Give the listing again word for word. Skip the pictures.

Excerpted records:

________________________________________

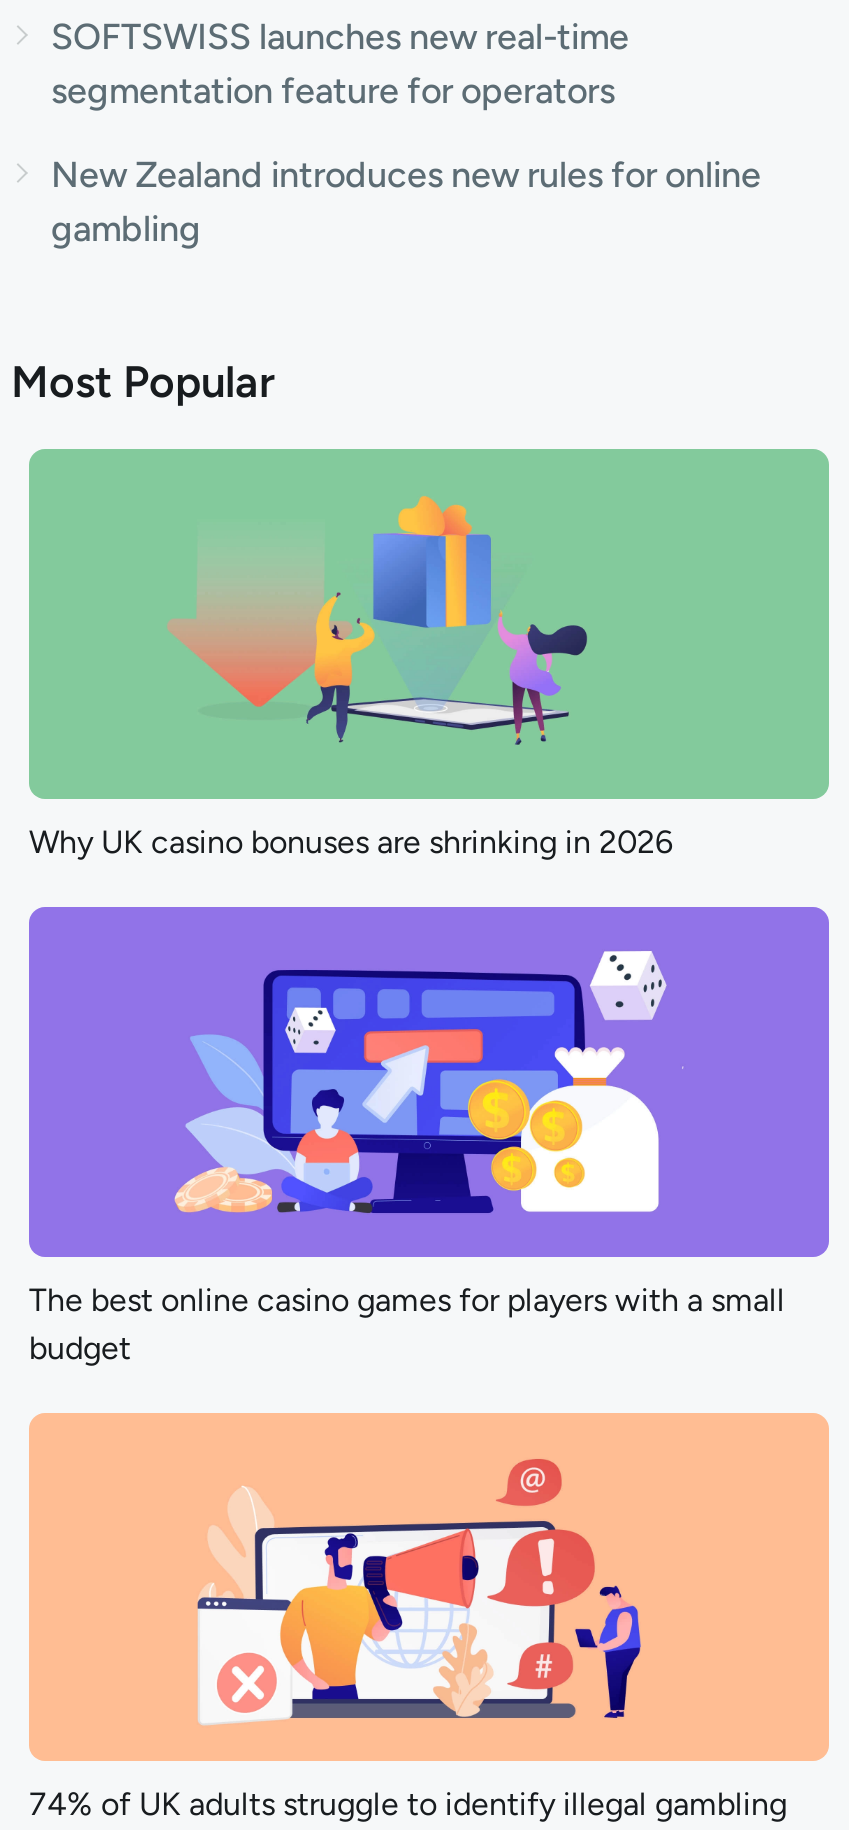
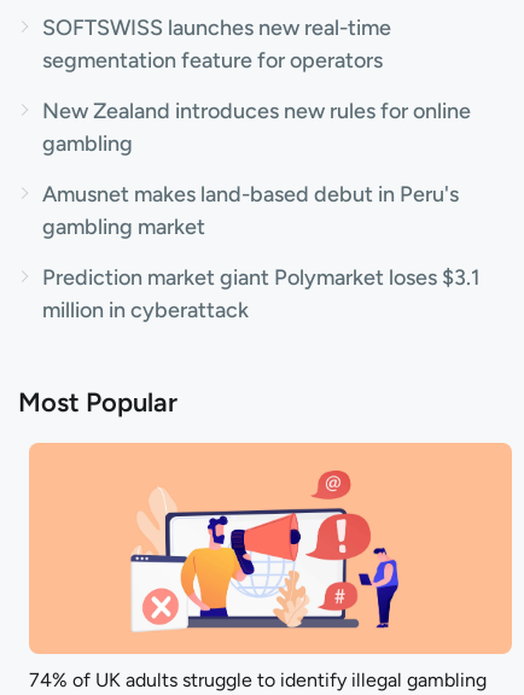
none -> [42,181,479,324] Amusnet makes land-based debut in Peru's | gambling market | Prediction market giant Polymarket loses $3.1 | million in cyberattack
moved [11,356,275,410] -> [18,386,177,419]: Most Popular
[27,447,831,861] [image] | Why UK casino bonuses are shrinking in 2026 -> none
[27,905,831,1366] [image] | The best online casino games for players with a small | budget -> none

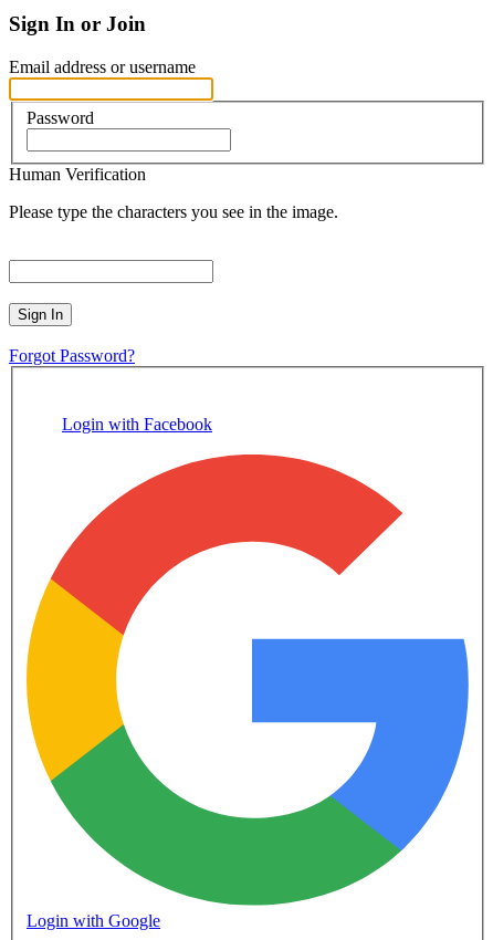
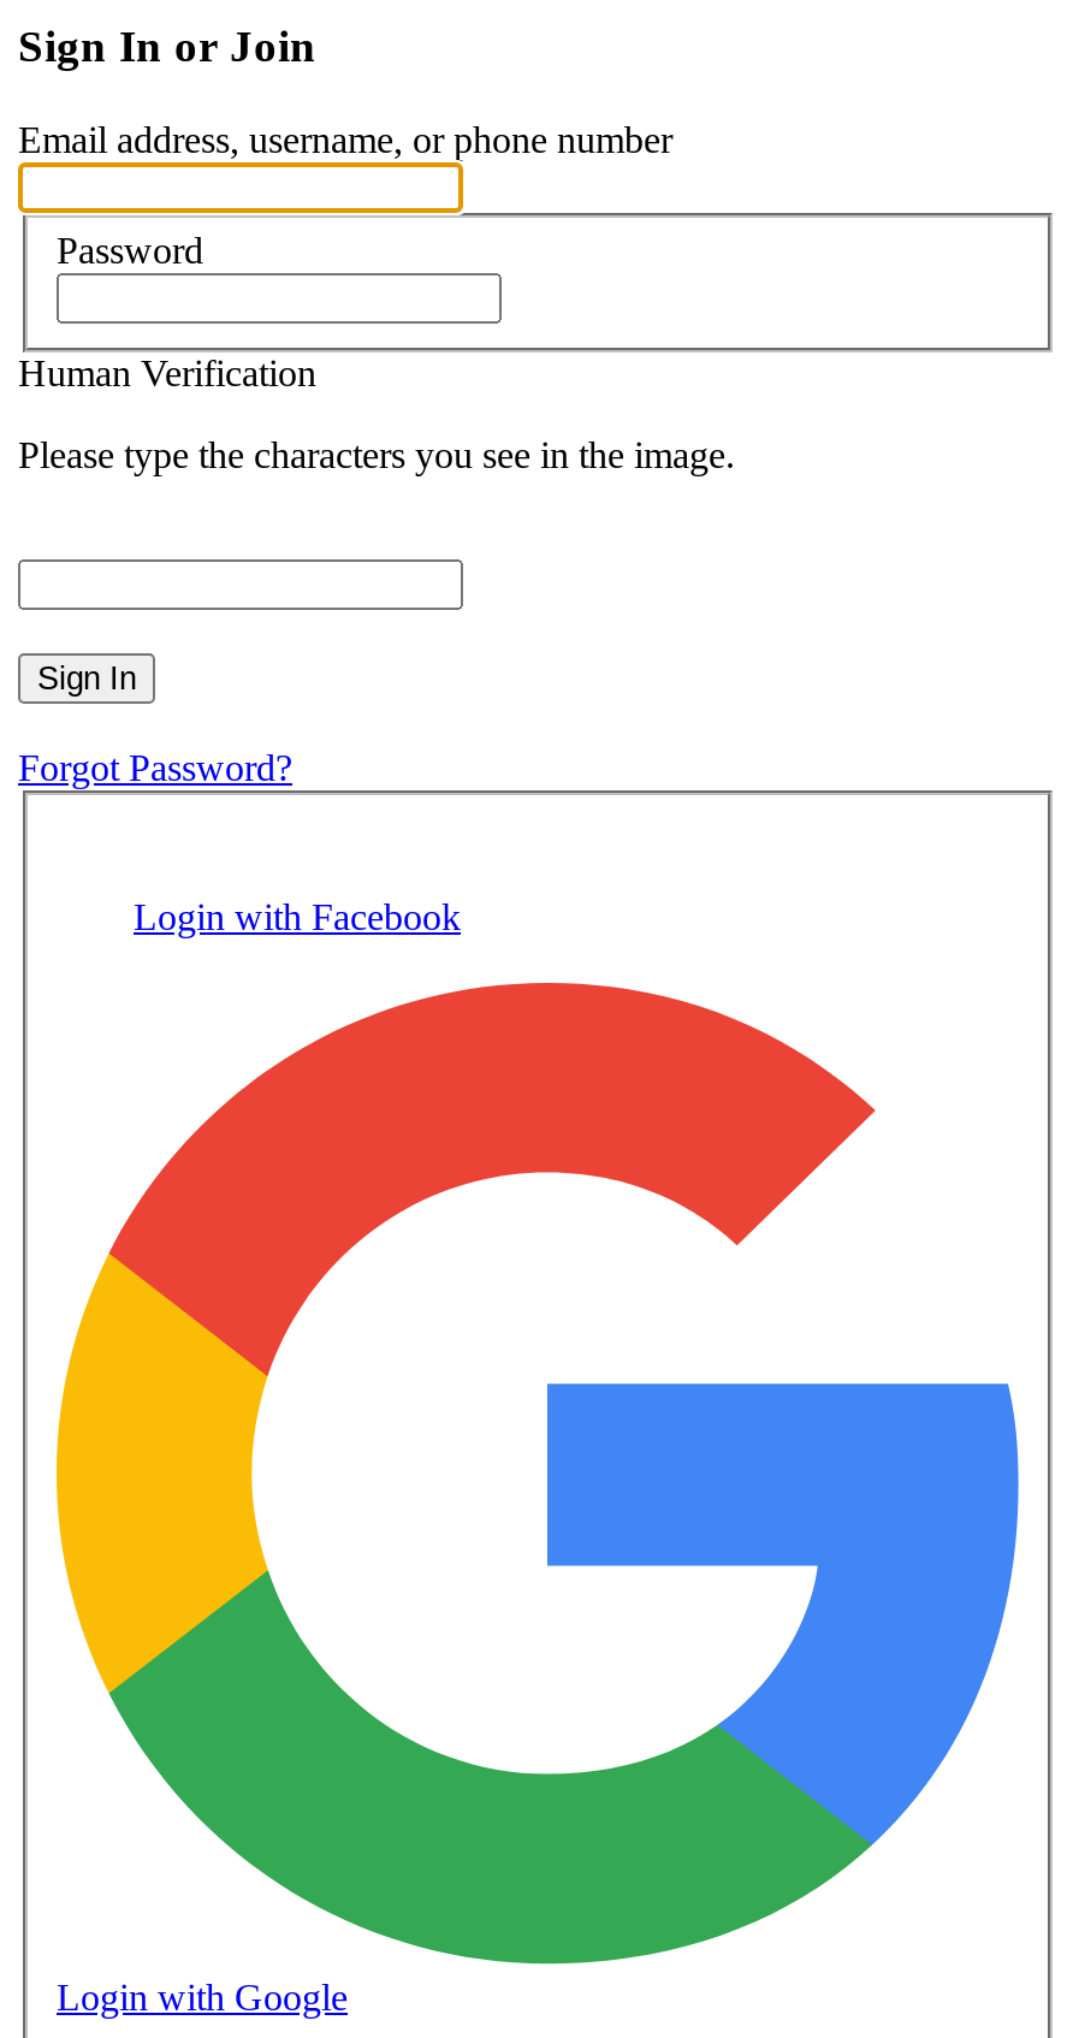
[9,57,196,76] Email address or username -> [18,119,672,160] Email address, username, or phone number

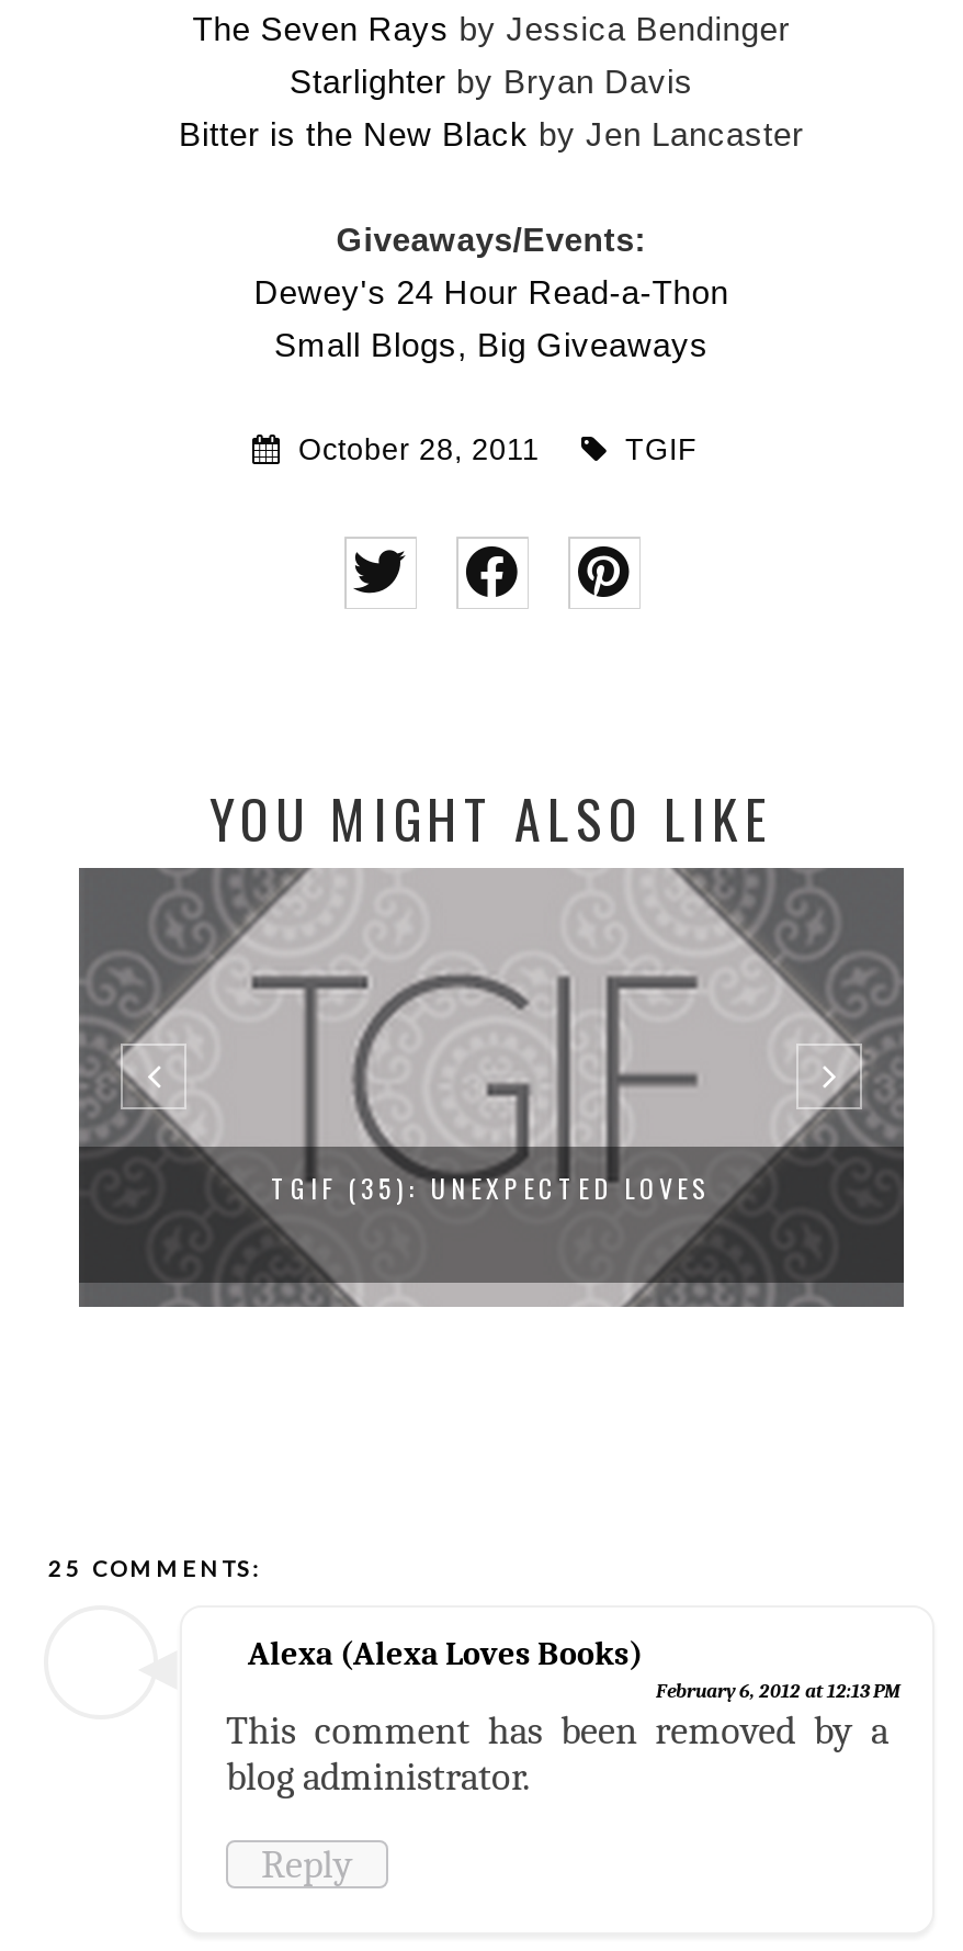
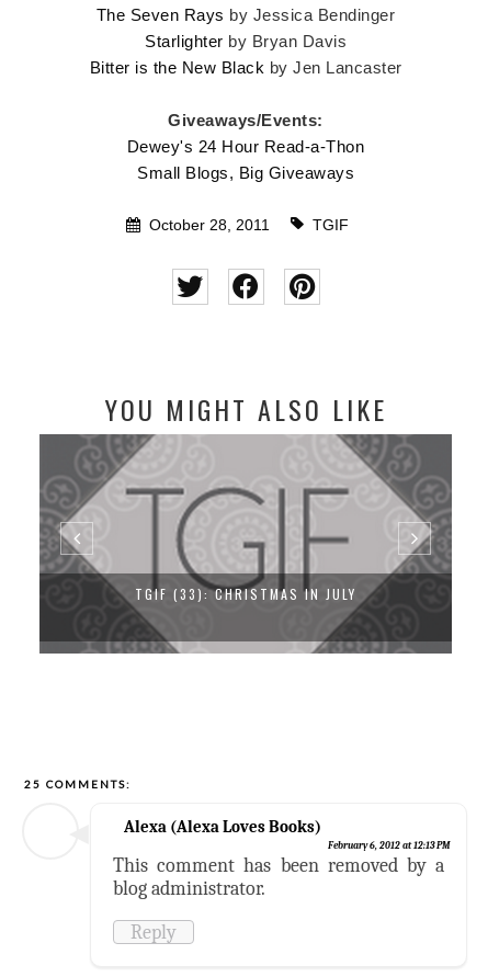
[271,1168,712,1205] TGIF (35): UNEXPECTED LOVES -> [135,584,356,603] TGIF (33): CHRISTMAS IN JULY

________________________________________

Result:
none -> [42,181,479,324] Amusnet makes land-based debut in Peru's | gambling market | Prediction market giant Polymarket loses $3.1 | million in cyberattack
moved [11,356,275,410] -> [18,386,177,419]: Most Popular
[27,447,831,861] [image] | Why UK casino bonuses are shrinking in 2026 -> none
[27,905,831,1366] [image] | The best online casino games for players with a small | budget -> none

[9,57,196,76] Email address or username -> [18,119,672,160] Email address, username, or phone number

[271,1168,712,1205] TGIF (35): UNEXPECTED LOVES -> [135,584,356,603] TGIF (33): CHRISTMAS IN JULY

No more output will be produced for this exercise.